Perfect, I don't need NRT at this moment so that fits perfectly

Thanks,
Andrea

On 20/04/17 14:37, Shalin Shekhar Mangar wrote:
> Yeah, if it is just once a day then you can afford to do an optimize.
> For a more NRT indexing approach, I wouldn't recommend optimize at
> all.
>
> On Thu, Apr 20, 2017 at 5:29 PM, Andrea Gazzarini <gx...@gmail.com> wrote:
>> Ok, many thanks
>>
>> I see / read that it should be better to rely on the background merging
>> instead of issuing explicit optimizes, but I think in this case one optimize
>> in a day it shouldn't be a problem.
>>
>> Did I get you correctly?
>>
>> Thanks again,
>> Andrea
>>
>>
>> On 20/04/17 13:17, Shalin Shekhar Mangar wrote:
>>> Can the client not send an optimize command explicitly after all
>>> indexing/deleting is complete?
>>
>
>


Re: Index and query time suggester behavior in a SolrCloud environment

Posted by Shalin Shekhar Mangar <sh...@gmail.com>.
Yeah, if it is just once a day then you can afford to do an optimize.
For a more NRT indexing approach, I wouldn't recommend optimize at
all.

On Thu, Apr 20, 2017 at 5:29 PM, Andrea Gazzarini <gx...@gmail.com> wrote:
> Ok, many thanks
>
> I see / read that it should be better to rely on the background merging
> instead of issuing explicit optimizes, but I think in this case one optimize
> in a day it shouldn't be a problem.
>
> Did I get you correctly?
>
> Thanks again,
> Andrea
>
>
> On 20/04/17 13:17, Shalin Shekhar Mangar wrote:
>>
>> Can the client not send an optimize command explicitly after all
>> indexing/deleting is complete?
>
>



-- 
Regards,
Shalin Shekhar Mangar.

Re: Index and query time suggester behavior in a SolrCloud environment

Posted by Andrea Gazzarini <gx...@gmail.com>.
Ok, many thanks

I see / read that it should be better to rely on the background merging 
instead of issuing explicit optimizes, but I think in this case one 
optimize in a day it shouldn't be a problem.

Did I get you correctly?

Thanks again,
Andrea

On 20/04/17 13:17, Shalin Shekhar Mangar wrote:
> Can the client not send an optimize command explicitly after all
> indexing/deleting is complete?


Re: Index and query time suggester behavior in a SolrCloud environment

Posted by Shalin Shekhar Mangar <sh...@gmail.com>.
On Thu, Apr 20, 2017 at 4:27 PM, Andrea Gazzarini <gx...@gmail.com> wrote:
> Hi Shalin,
> many thanks for your response. This is my scenario:
>
>  * I build my index once in a day, it could be a delta or a full
>    re-index.In any case, that takes some time;
>  * I have an auto-commit (hard, no soft-commits) set to a given period
>    and during the indexing cycle, several hard commits are executed. So
>    the buildOnCommit (I guess) it's not an option because it will
>    rebuild that suggest index several times.

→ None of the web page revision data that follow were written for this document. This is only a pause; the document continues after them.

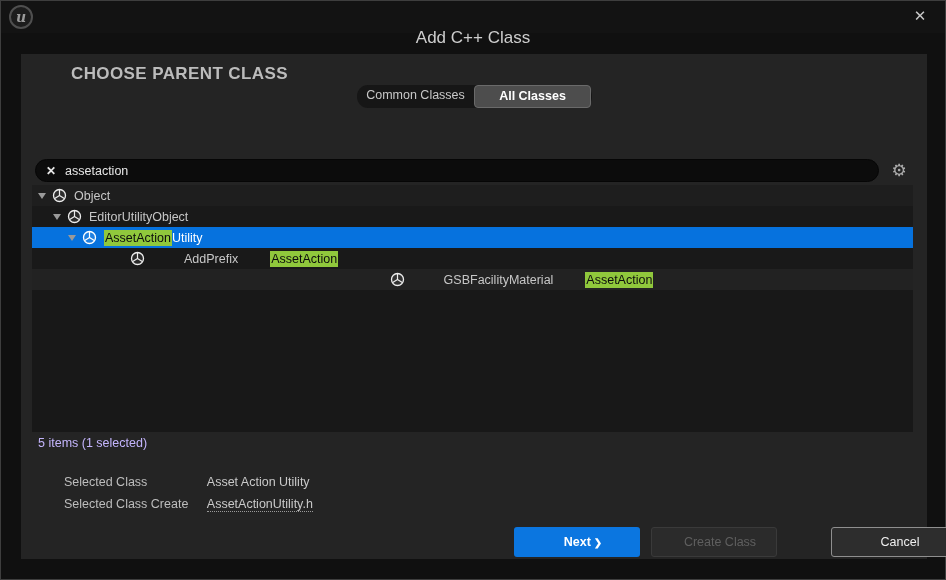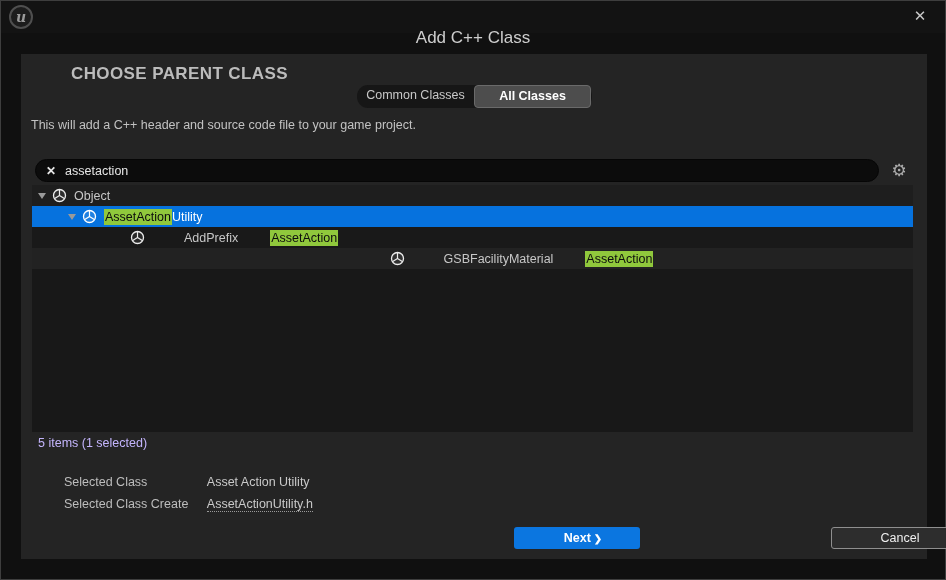--- a/index.html
+++ b/index.html
@@ -104,21 +104,21 @@
   .status {
     position:absolute; left:17px; top:382px;
     color:#c4b5fd; font-size:12.5px;
   }
   .detail-row { position:absolute; left:43px; height:16px; font-size:12.5px; color:#c2c2c2; }
   .detail-row .label { display:inline-block; width:140px; color:#bdbdbd; }
   .detail-row .value { color:#c9c9c9; }
   .detail-row .value.link { border-bottom:1px dotted #9a9a9a; cursor:pointer; }
   
   .btn {
-    position:absolute; top:473px; width:126px; height:22px;
+    position:absolute; top:473px; width:126px; height:30px;
     font-size:12.5px; border-radius:3px; display:flex; align-items:center;
     justify-content:center; gap:3px; cursor:pointer;padding-left:12px;
   }
   .btn.primary { left:493px; background:#0b76e0; color:#ffffff; font-weight:bold; }
   .btn.primary .chev { font-size:10px; margin-top:1px; }
   .btn.disabled { left:630px; background:#2b2b2b; border:1px solid #3a3a3a; color:#5f5f5f; cursor:default; }
   .btn.default { left:767px; background:#2d2d2d; border:1px solid #8f8f8f; color:#efefef;margin-left:43px; }
 </style>
 </head>
 <body>
@@ -133,39 +133,46 @@
 
   <div class="panel">
 
     <div class="heading">CHOOSE PARENT CLASS</div>
 
     <div class="tabs">
       <div class="tab">Common Classes</div>
       <div class="tab active">All Classes</div>
     </div>
 
-    <div class="description">This will add a C++ header and source code file to your game project.</div>
 
     <div class="searchbar">
       <span class="clear-icon">✕</span>
       <span class="search-text">assetaction</span>
     </div>
     <div class="gear">⚙</div>
 
     <div class="tree">
 
       <div class="trow bg-a d0">
         <span class="arrow"></span>
         <svg class="class-icon" width="15" height="15" viewBox="0 0 15 15">
             <circle cx="7.5" cy="7.5" r="6" fill="rgba(255,255,255,0.07)" stroke="#ececec" stroke-width="1.3"></circle>
             <path d="M7.5 7.5 L7.5 1.5 M7.5 7.5 L2.3 10.7 M7.5 7.5 L12.7 10.7" stroke="#ececec" stroke-width="1.2" fill="none"></path>
           </svg>
         <span class="pre">Object</span>
       </div>
 
+      <div class="trow bg-b d1">
+        <span class="arrow"></span>
+        <svg class="class-icon" width="15" height="15" viewBox="0 0 15 15">
+            <circle cx="7.5" cy="7.5" r="6" fill="rgba(255,255,255,0.07)" stroke="#ececec" stroke-width="1.3"></circle>
+            <path d="M7.5 7.5 L7.5 1.5 M7.5 7.5 L2.3 10.7 M7.5 7.5 L12.7 10.7" stroke="#ececec" stroke-width="1.2" fill="none"></path>
+          </svg>
+        <span class="pre">EditorUtilityObject</span>
+      </div>
 
       <div class="trow selected d2">
         <span class="arrow"></span>
         <svg class="class-icon" width="15" height="15" viewBox="0 0 15 15">
             <circle cx="7.5" cy="7.5" r="6" fill="rgba(255,255,255,0.1)" stroke="#ffffff" stroke-width="1.3"></circle>
             <path d="M7.5 7.5 L7.5 1.5 M7.5 7.5 L2.3 10.7 M7.5 7.5 L12.7 10.7" stroke="#ffffff" stroke-width="1.2" fill="none"></path>
           </svg>
         <span class="hl">AssetAction</span>
           <span class="post">Utility</span>
       </div>
@@ -200,18 +207,21 @@
     </div>
     <div class="detail-row" style="top:443px;">
       <span class="label">Selected Class Create</span>
       <span class="value link">AssetActionUtility.h</span>
     </div>
 
     <div class="btn primary">
       <span>Next</span>
         <span class="chev">❯</span>
     </div>
+    <div class="btn disabled">
+      <span>Create Class</span>
+    </div>
     <div class="btn default">
       <span>Cancel</span>
     </div>
 
   </div>
 </div>
 
 </body></html>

Yes, you're right, multiple commits will cause the suggest index to be
rebuilt needlessly.

>
> But I have a doubt on the second point: the reference guide says:
>
> /"Use buildOnCommit to rebuild the dictionary with every soft-commit"/
>
> As I said, I have no soft-commits only hard-commits: does the rebuild happen
> after hard commits (with buildOnCommit=true)?

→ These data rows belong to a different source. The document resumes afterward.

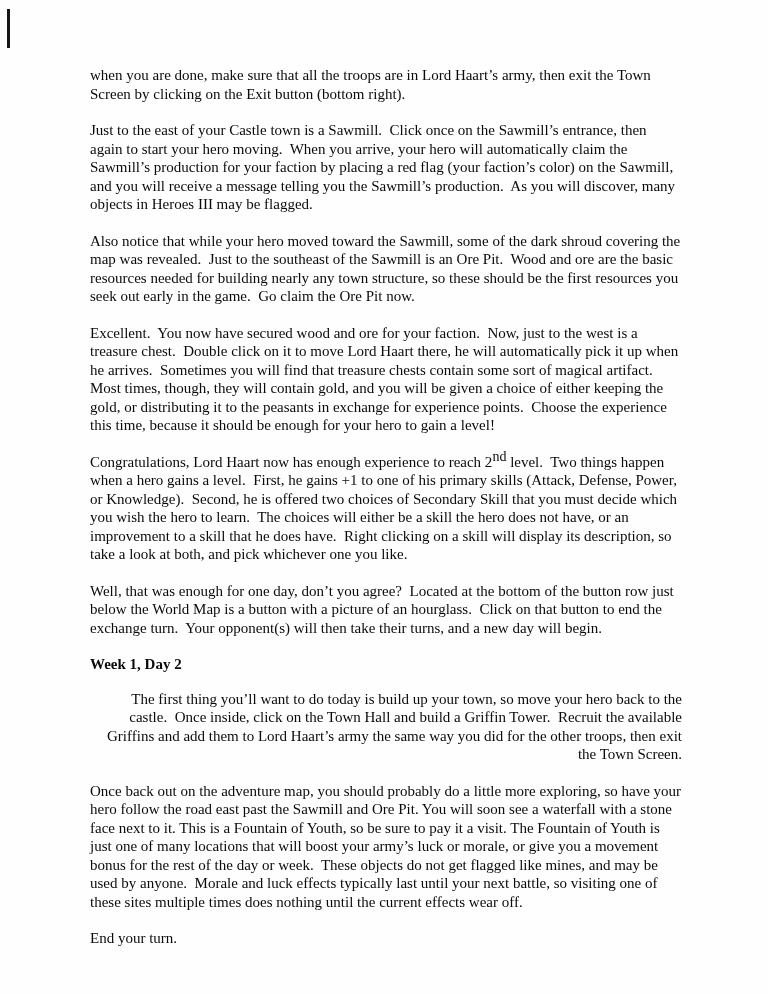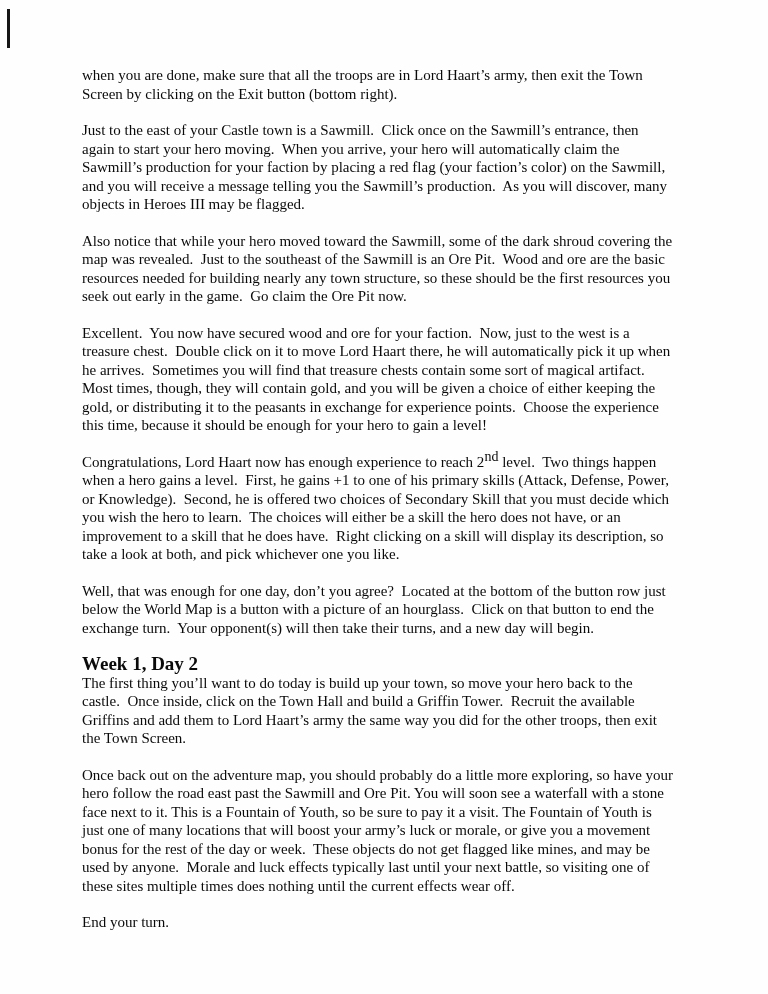--- a/index.html
+++ b/index.html
@@ -25,43 +25,44 @@
   .scan-mark {
     position: absolute;
     left: 7px;
     top: 9px;
     width: 3px;
     height: 39px;
     background: #161616;
   }
   .content {
     position: absolute;
-    left: 82px;
+    left: 90px;
     top: 66px;
     width: 592px;
   }
   .para {
     margin: 0 0 18px 0;
     font-size: 15px;
     line-height: 18.5px;
     white-space: pre-wrap;
     text-align: left;
   }
   .para:last-child {
     margin-bottom: 14px;
   }
   .section-heading {
     margin: 0;
-    font-size: 19px;
+    font-size: 15px;
     line-height: 18.5px;
     font-weight: bold;
     white-space: pre-wrap;
   }
   .para.after-heading {
-    margin-top: 0;
+    margin-top: 16px;
+    text-align: right;
   }
   sup.ordinal {
     font-size: 14px;
     line-height: 0;
     vertical-align: super;
   }
 </style>
 </head>
 <body>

I peeked at the code and yes, actually the rebuild happens whenever a
new searcher is created which means that it happens on soft-commits or
on a hard commit with openSearcher=true.

>
> The other option, buildOnOptimize, makes me curious: in the scenario above,
> let's say documents are indexed / deleted every morning at 4am, in a window
> that takes 1 max 3 hours, how can I build the suggest index (more or less)
> just after that window? I'm ok if the build happens after a reasonable delay
> (e.g. 1, max 2 hours)

Can the client not send an optimize command explicitly after all
indexing/deleting is complete?

>
> Many thanks,
> Andrea
>
>
>
> On 20/04/17 11:11, Shalin Shekhar Mangar wrote:
>>
>> Comments inline:
>>
>>
>> On Wed, Apr 19, 2017 at 2:46 PM, Andrea Gazzarini <gx...@gmail.com>
>> wrote:
>>>
>>> Hi,
>>> any help out there?
>>>
>>> BTW I forgot the Solr version: 6.5.0
>>>
>>> Thanks,
>>> Andrea
>>>
>>>
>>> On 18/04/17 11:45, Andrea Gazzarini wrote:
>>>>
>>>> Hi,
>>>> I have a project, with SolrCloud, where I'm going to use the Suggester
>>>> component (BlendedInfixLookupFactory with DocumentDictionaryFactory).
>>>> Some info:
>>>>
>>>>    * I will have a suggest-only collection, with no NRT requirements
>>>>      (indexes will be updated with a daily frequency)
>>>>    * I'm not yet sure about the replication factor (I have to do some
>>>>      checks)
>>>>    * I'm using Solrj on the client side
>>>>
>>>> After reading some documentation I have a couple of doubts:
>>>>
>>>>    * how the *suggest.build* command is working? Can I issue this
>>>>      command towards just one node, and have that node forward the
>>>>      request to the other nodes (so each of them can build its own
>>>>      suggester index portion)?
>>
>> The suggest.build only builds locally in the node to which you sent
>> the request. This makes it a bit tricky because if you send that
>> command with just the collection name, it will be resolved to a local
>> core and executed there. The safest/easiest way is to set
>> buildOnCommit or buildOnOptimize in the suggester configuration.
>>
>>>>    * how things are working at query time? Can I use send a request
>>>>      with only suggest.q=... to my /suggest request handler and get
>>>>      back distributed suggestions?
>>
>> The SuggestComponent works in distributed mode and it will request and
>> merge results from all shards.
>>
>>>> Thanks in advance
>>>> Andrea
>>>
>>>
>>
>>
>



-- 
Regards,
Shalin Shekhar Mangar.

Re: Index and query time suggester behavior in a SolrCloud environment

Posted by Andrea Gazzarini <gx...@gmail.com>.
Hi Shalin,
many thanks for your response. This is my scenario:

  * I build my index once in a day, it could be a delta or a full
    re-index.In any case, that takes some time;
  * I have an auto-commit (hard, no soft-commits) set to a given period
    and during the indexing cycle, several hard commits are executed. So
    the buildOnCommit (I guess) it's not an option because it will
    rebuild that suggest index several times.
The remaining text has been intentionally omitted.